Hello,
We have an application that is writing messages out to RabbitMQ by invoking Channel.basic_publish on a channel created off of a SelectConnection.
We're noticing delays (~2-4 seconds) between calling basic_publish and when the message is actually written to the socket. After some digging, we found that in using a SelectConnection, Pika chooses a SelectPoller for polling. From SelectPoller.poll():
if (self._fd_events[READ] or self._fd_events[WRITE] or
self._fd_events[ERROR]):
read, write, error = select.select(
self._fd_events[READ],
self._fd_events[WRITE],
self._fd_events[ERROR],
self._get_next_deadline())
Based on what we see for the implementation of _get_next_deadline(), this seems to return _MAX_POLL_TIMEOUT (ie. 5 seconds) when not using timeouts (which sounds like what I'm seeing, as we invoke basic_publish directly rather than through setting a timeout+callback).
Things we've tried with some success:
Wrapping our call to basic_publish inside of a timeout callback with a low timeout:
connection.add_timeout(0.25, lambda: self.channel.basic_publish(...))

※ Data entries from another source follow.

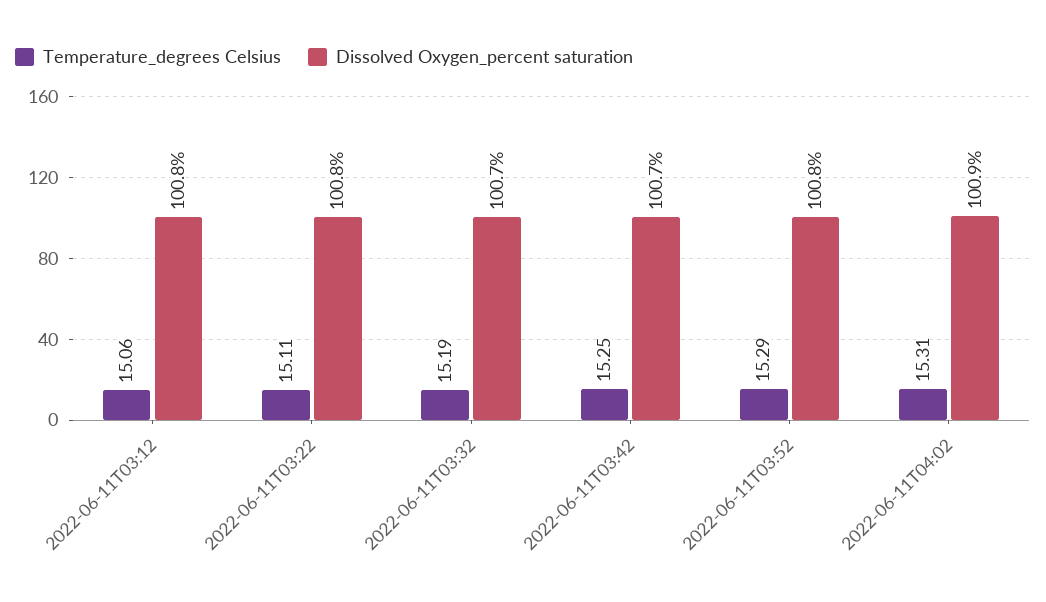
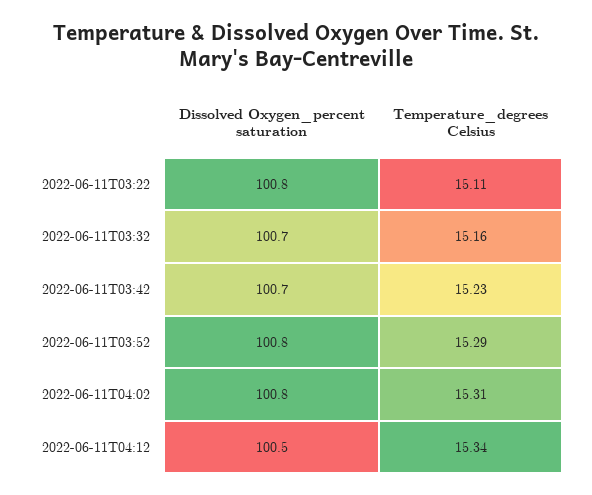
Temperature_degrees Celsius, 2022-06-11T03:12: 15.06 -> none
Dissolved Oxygen_percent saturation, 2022-06-11T03:12: 100.8 -> none
Temperature_degrees Celsius, 2022-06-11T03:32: 15.19 -> 15.16
Temperature_degrees Celsius, 2022-06-11T03:42: 15.25 -> 15.23
Dissolved Oxygen_percent saturation, 2022-06-11T04:02: 100.9 -> 100.8
Dissolved Oxygen_percent saturation, 2022-06-11T04:12: none -> 100.5
Temperature_degrees Celsius, 2022-06-11T04:12: none -> 15.34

Although it primes the return value of self._get_next_deadline(), the first attempt at calling basic_publish still seems to be delayed (I suspect this is because we may be already waiting on select() with a timeout of _MAX_POLL_TIMEOUT). Subsequent publishes sped up as expected. This approach seems more in-line with the example code, which also uses add_timeout to schedule a regular interval for publishing messages (our use case is more for publishing messages in response to irregular events, like button presses or even consumption of another message).
We've also tried tweaking _MAX_POLL_TIMEOUT:
SelectPoller._MAX_POLL_TIMEOUT = 0.25
As far as results go, this sped up all of our publishes, including the first. However, this doesn't appear to be the "pythonic" way of doing things based on my understanding (the variable is "protected"?). Also, we're not sure of whether there are any consequences in lowering the default poll time (all we've seen is CPU usage jumping when set to 0, but nothing notable > 0)

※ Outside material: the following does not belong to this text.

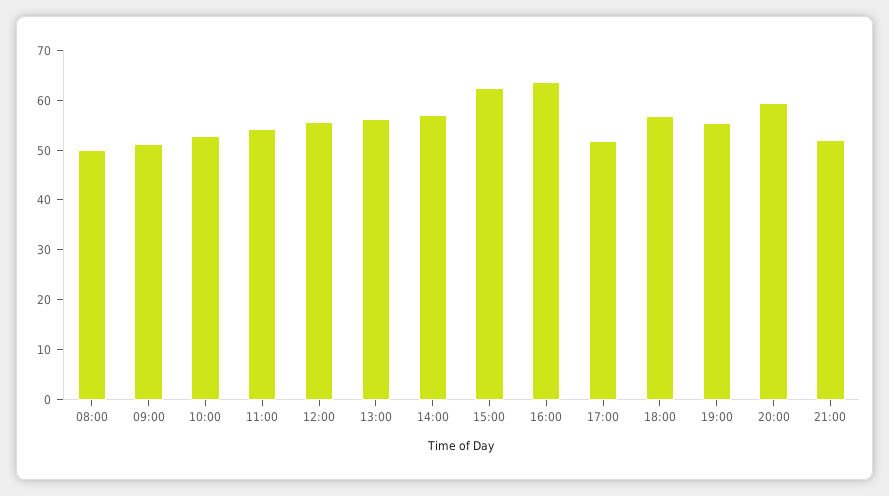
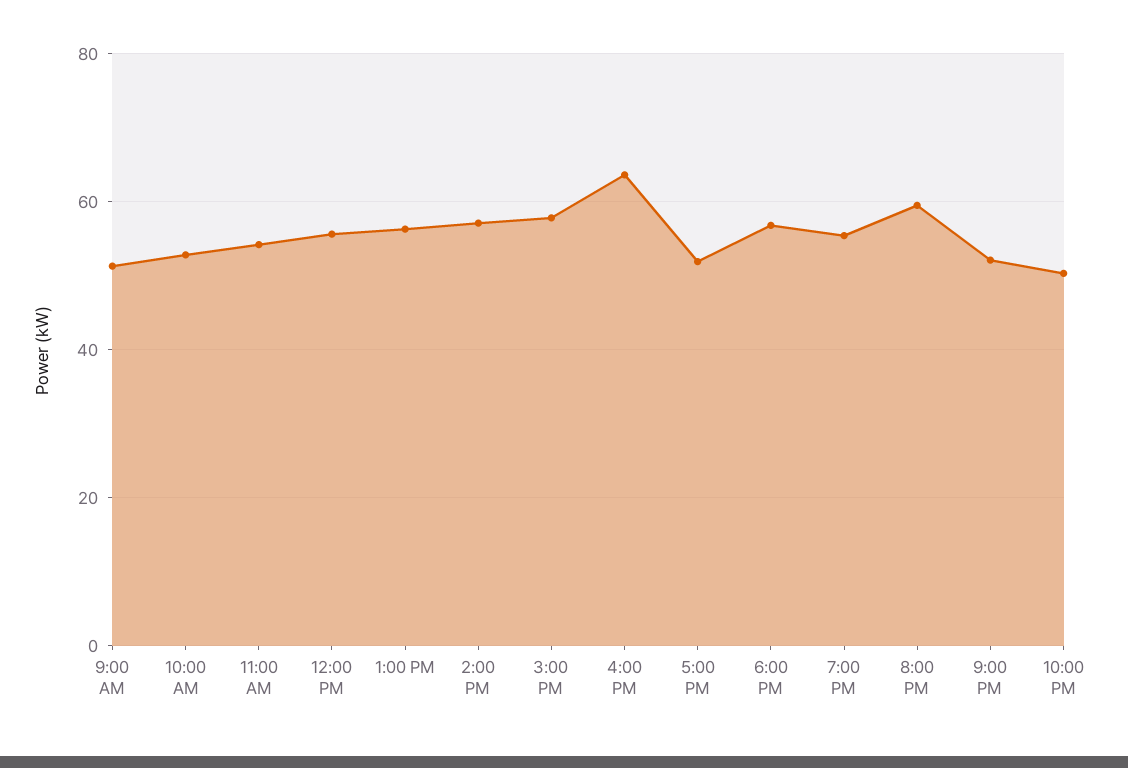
08:00: 50 -> none
15:00: 62 -> 58
10:00 PM: none -> 50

Is the expected usage of SelectConnection with add_timeout instead of directly calling basic_publish? What is the recommended way for handling this delay in SelectPoller - should we be using add_timeout, overriding _MAX_POLL_TIMEOUT, defining a custom IOLoop/Poller, or perhaps something else entirely?
Other info:
OS: Windows 10
Python: 3.5.4
Pika: 0.11.2
Thanks
--